For cover, Maddox insisted that he made a show of picking up his studies at the University of Geneva. This he did at the beginning of 1938. Life there was undemanding for a rich young student, and Frau Nisberg was delighted to have him back. He seemed thinner and much older than she remembered him – also quieter. The easy-going, wild young boy had turned into a man. There were no more late-night drinking sessions with the other students, no more skiing escapades to prove himself. He was more reserved, more noticeably Swiss.

He also seemed much more sophisticated, dressing so elegantly now, smoking his foreign cigarettes that made the whole house smell like a bordello. He had his great grey battleship of a motor-car which Herr Nisberg garaged for him behind the shop. He used to drive off in it for days, sometimes for weeks on end. Frau Nisberg was certain that the young Herr Bond had got himself a rich, demanding woman. Frau Nisberg knew the signs. She would hear his telephone ringing in the night and in the morning his room was always empty. He would never leave a note or any hint when he was coming back. She used to tidy up a bit while he was away – he was even more untidy than she remembered – and when he reappeared he was often in a dreadful state – unshaven, hollow-eyed for lack of sleep. ‘Women,’ Frau Nisberg thought, ‘keeping the young Herr Bond away from his studies.’

But young Herr Bond was learning – things which would have turned Frau Nisberg's iron-grey Swiss hair snow-white had she suspected them. On one occasion Herr Nisberg did notice three neat holes in the offside door of the Bentley and wondered. On another, young Herr Bond had been confined to bed after an absence of some weeks. There had been bloodstains on his clothes and instead of old Herr Doktor Neuberg there had been some funny foreign doctor she had never seen before. As she told Herr Bond, he must really be more careful.

But Bond was careful; it was how he survived. One of the highest words of praise in Maddox's vocabulary was ‘professional’, meaning a man who knew his job. Bond liked to think that he was rapidly becoming a true professional.

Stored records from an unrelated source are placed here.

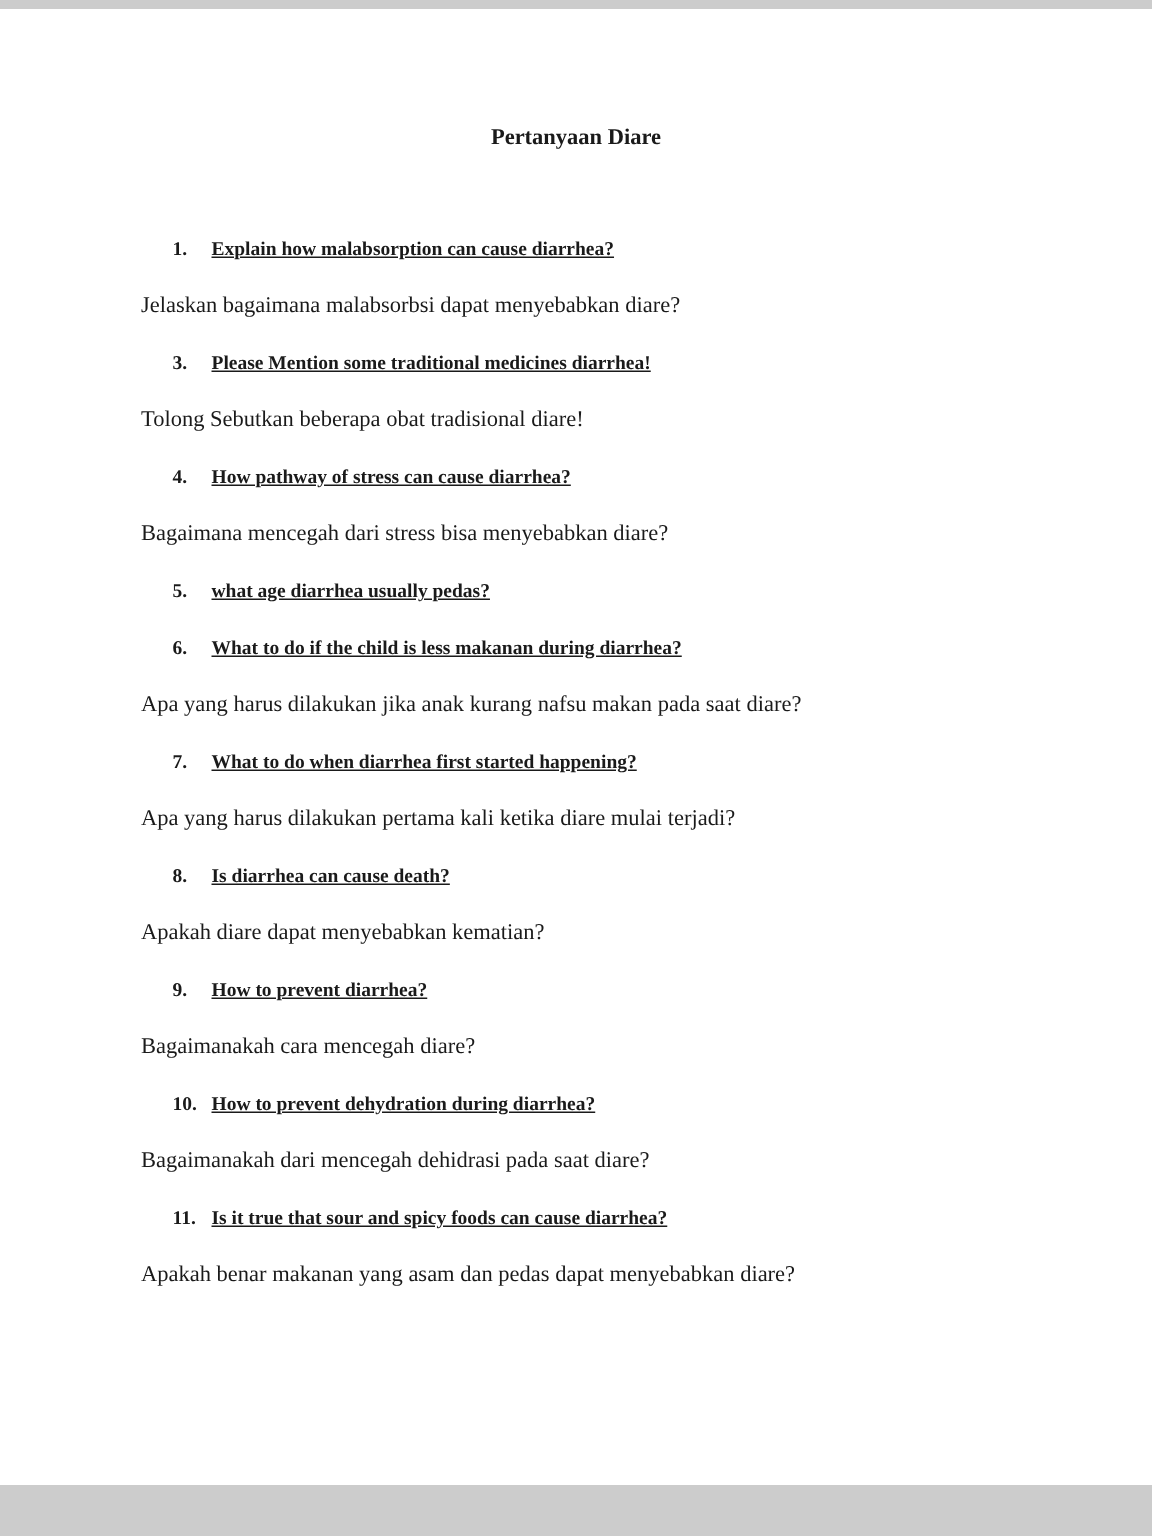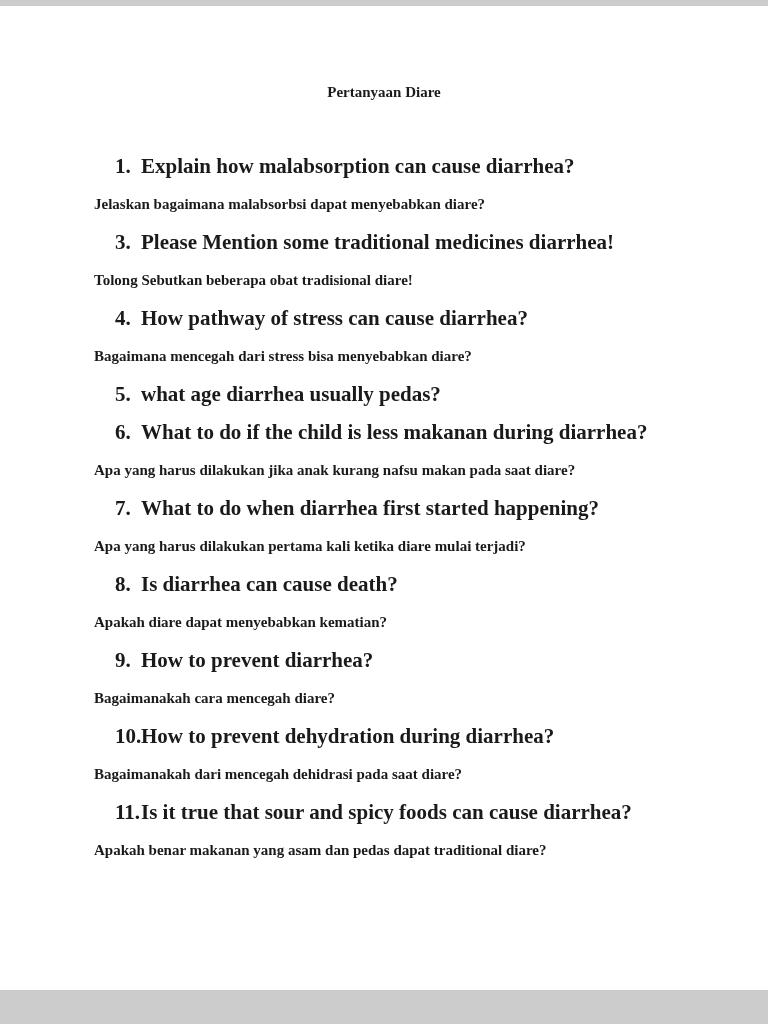"1. Explain how malabsorption can" .q-en { font-size: 21px -> 13px; text-decoration: none -> underline }
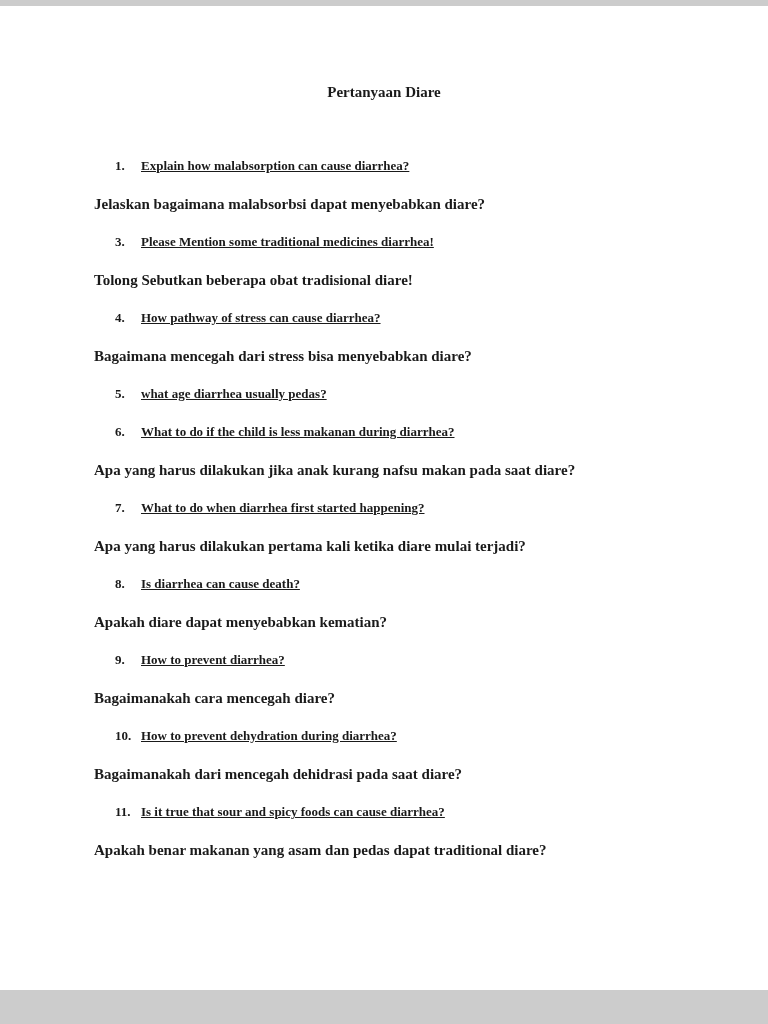"Jelaskan bagaimana malabsorbsi dapat" .q-id { font-weight: bold -> normal }
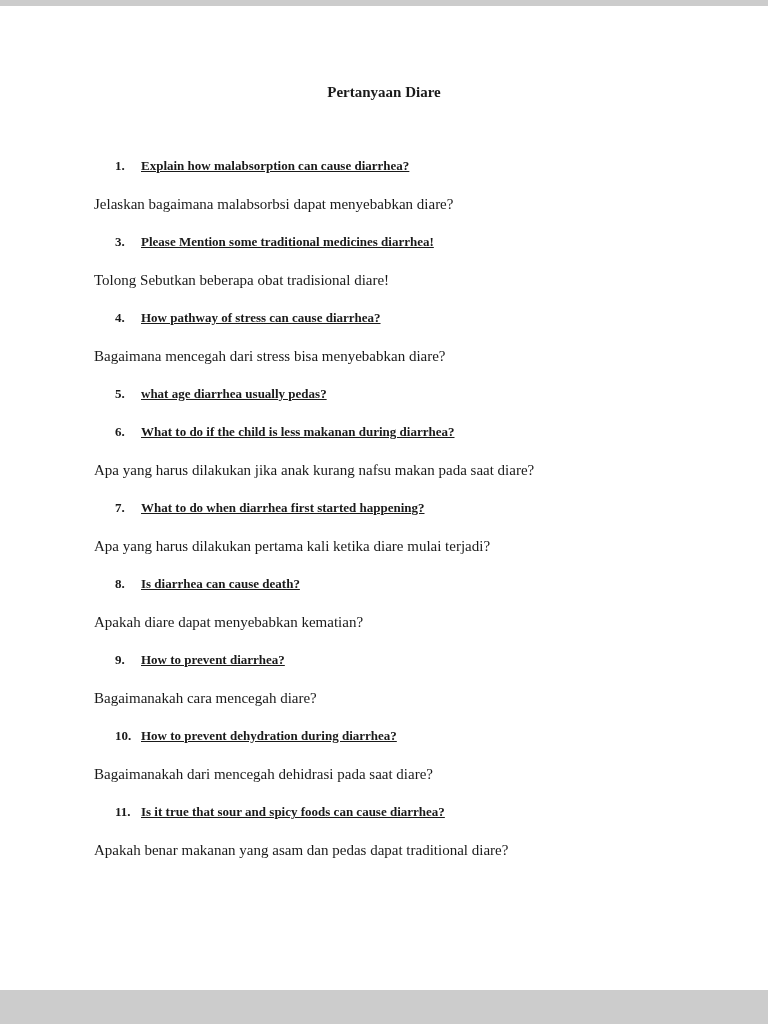"Apakah benar makanan yang asam" p.q-id { text: traditional -> menyebabkan }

For several months after the Roumanian job, he had been employed on what was known as ‘bread-and-butter work’ – the essential, down-to-earth, prosaic work of the European secret agent, working for Maddox as a carrier or as a contact man. This involved long, often hazardous, trips across Europe. There were certain routes he got to know – passing through Strasbourg into Germany, or through the Simplon into Italy or taking the unsuspected paths between the customs' posts to enter Spain across the Pyrenees. He would use different covers, sometimes an English student travelling to learn the language for the Foreign Office examination. His favourite cover was to be the self he hankered after – a rich young Englishman on holiday, driving the Bentley, preferably with some, glamorous young thing beside him.